Coronary artery calcium scans hit the headlines following the death of Australian cricket legend Shane Warne, reportedly from a heart attack, while he was holidaying with friends in March. His death came about a week after another cricket great, Rod Marsh, died from cardiac arrest. Warne was 52 and Marsh was 74. 

Writing in SwitzerDaily, Sydney cardiologist Dr Ross Walker, a vocal proponent coronary artery calcium scans, said he saw both tragedies as “a timely reminder to all of us that the best treatment of all modern diseases is not to get them in the first place; that is, prevention”. 

“Almost all cardiovascular disease can be prevented if detected early and there are now very accurate cardiovascular screening tests that are available freely to us all that can detect early disease with preventative management, if necessary, commenced immediately,” Dr Walker wrote. 

“Coronary artery calcium scoring (only in patients without a prior history of heart disease) is the most accurate predictor of cardiac risk. Coronary calcium scoring provides a picture of the coronary arteries, which is a surrogate marker for the accumulation of fat in the arteries over the decades up to the point of scanning. The great value is that coronary calcium scoring is quantitative.” 

Attempts by TMR to contact Dr Walker to discuss the JAMA research were unsuccessful. 

Professor Bell said she did not know the specifics of changing Shane Warnes’ medical history but understood that he was at least a smoker.  

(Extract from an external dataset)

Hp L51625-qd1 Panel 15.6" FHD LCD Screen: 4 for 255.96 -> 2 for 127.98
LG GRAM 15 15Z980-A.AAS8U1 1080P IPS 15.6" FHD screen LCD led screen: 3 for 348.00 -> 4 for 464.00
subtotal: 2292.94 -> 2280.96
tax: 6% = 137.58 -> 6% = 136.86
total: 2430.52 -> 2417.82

“And it seemed like maybe he had at least a couple of risk factors and, and maybe, based on a traditional risk assessment and the Framingham score or any of those traditional scores, he would have come out as a higher risk,” she said.  

“I don’t know whether he was on preventative treatment already and what else could have been done, but it seems unlikely the calcium scan would have been necessarily that helpful in his case.” 

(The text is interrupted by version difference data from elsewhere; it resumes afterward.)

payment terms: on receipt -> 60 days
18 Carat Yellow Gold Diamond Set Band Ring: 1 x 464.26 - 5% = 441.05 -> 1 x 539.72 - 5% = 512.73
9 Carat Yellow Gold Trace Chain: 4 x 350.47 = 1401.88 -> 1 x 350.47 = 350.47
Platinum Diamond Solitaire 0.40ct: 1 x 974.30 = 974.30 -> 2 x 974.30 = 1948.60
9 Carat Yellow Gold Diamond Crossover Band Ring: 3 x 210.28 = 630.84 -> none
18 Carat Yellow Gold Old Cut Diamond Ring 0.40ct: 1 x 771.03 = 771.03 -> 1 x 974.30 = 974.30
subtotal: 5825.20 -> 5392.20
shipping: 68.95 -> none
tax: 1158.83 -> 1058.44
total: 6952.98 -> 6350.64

Professor Bell said she hoped the JAMA piece would remind the public and GPs “that actually we do have really good evidence already about these, like traditional risk factors and risk scores. And we’re not actually making good use of those”.  

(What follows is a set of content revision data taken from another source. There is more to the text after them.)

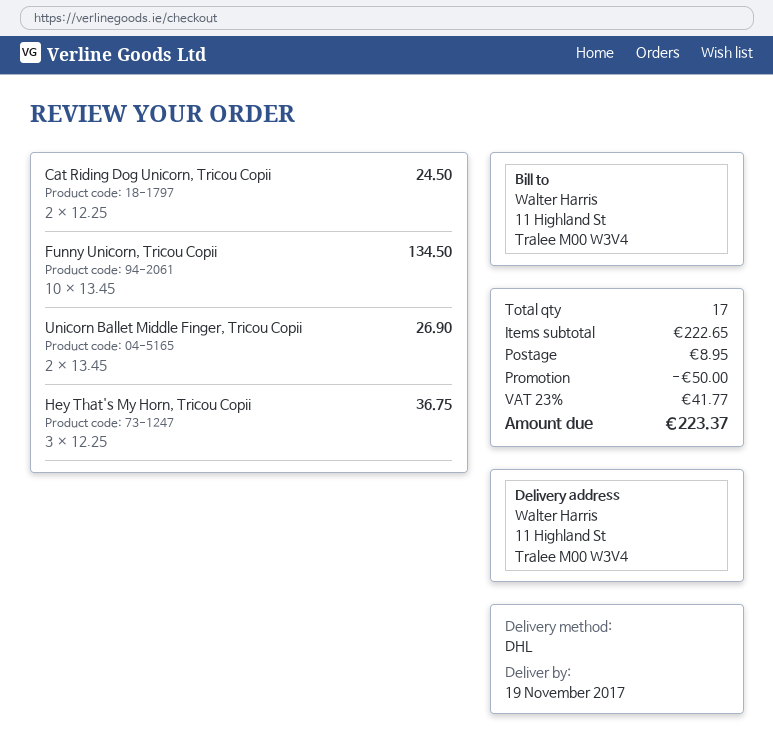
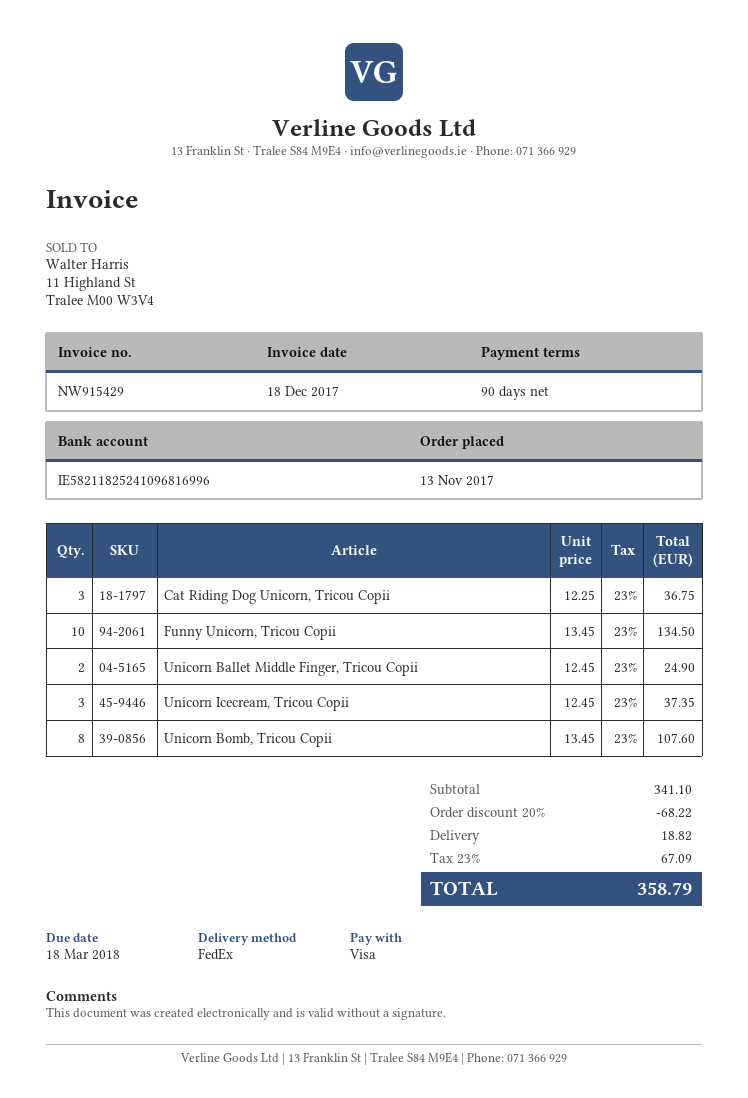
shipping method: DHL -> FedEx
Cat Riding Dog Unicorn, Tricou Copii: 2 x 12.25 = 24.50 -> 3 x 12.25 = 36.75
Unicorn Ballet Middle Finger, Tricou Copii: 2 x 13.45 = 26.90 -> 2 x 12.45 = 24.90
Hey That's My Horn, Tricou Copii: 3 x 12.25 = 36.75 -> none
Unicorn Icecream, Tricou Copii: none -> 3 x 12.45 = 37.35
Unicorn Bomb, Tricou Copii: none -> 8 x 13.45 = 107.60
subtotal: 222.65 -> 341.10
discount: 50.00 -> 68.22
shipping: 8.95 -> 18.82
tax: 23% = 41.77 -> 23% = 67.09
total: 223.37 -> 358.79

She said it was important to measure traditional risk factors and using standard CVD risk calculators to estimate absolute risk. 

“Currently many patients attending a GP are not having all risk factors measured, and of those that do, there is evidence of potential undertreatment of those at high risk, and overtreatment of those at low risk,” she said. 

“So, the first thing is to measure and communicate the patient’s absolute risk based on traditional risk factors, using a shared decision-making approach and decision support tools that are available – for example, online decision aids.” 

A shared decision-making approach was also needed on whether to have a coronary artery calcium scan – including clear communication about both potential benefits and potential harms of having a scan.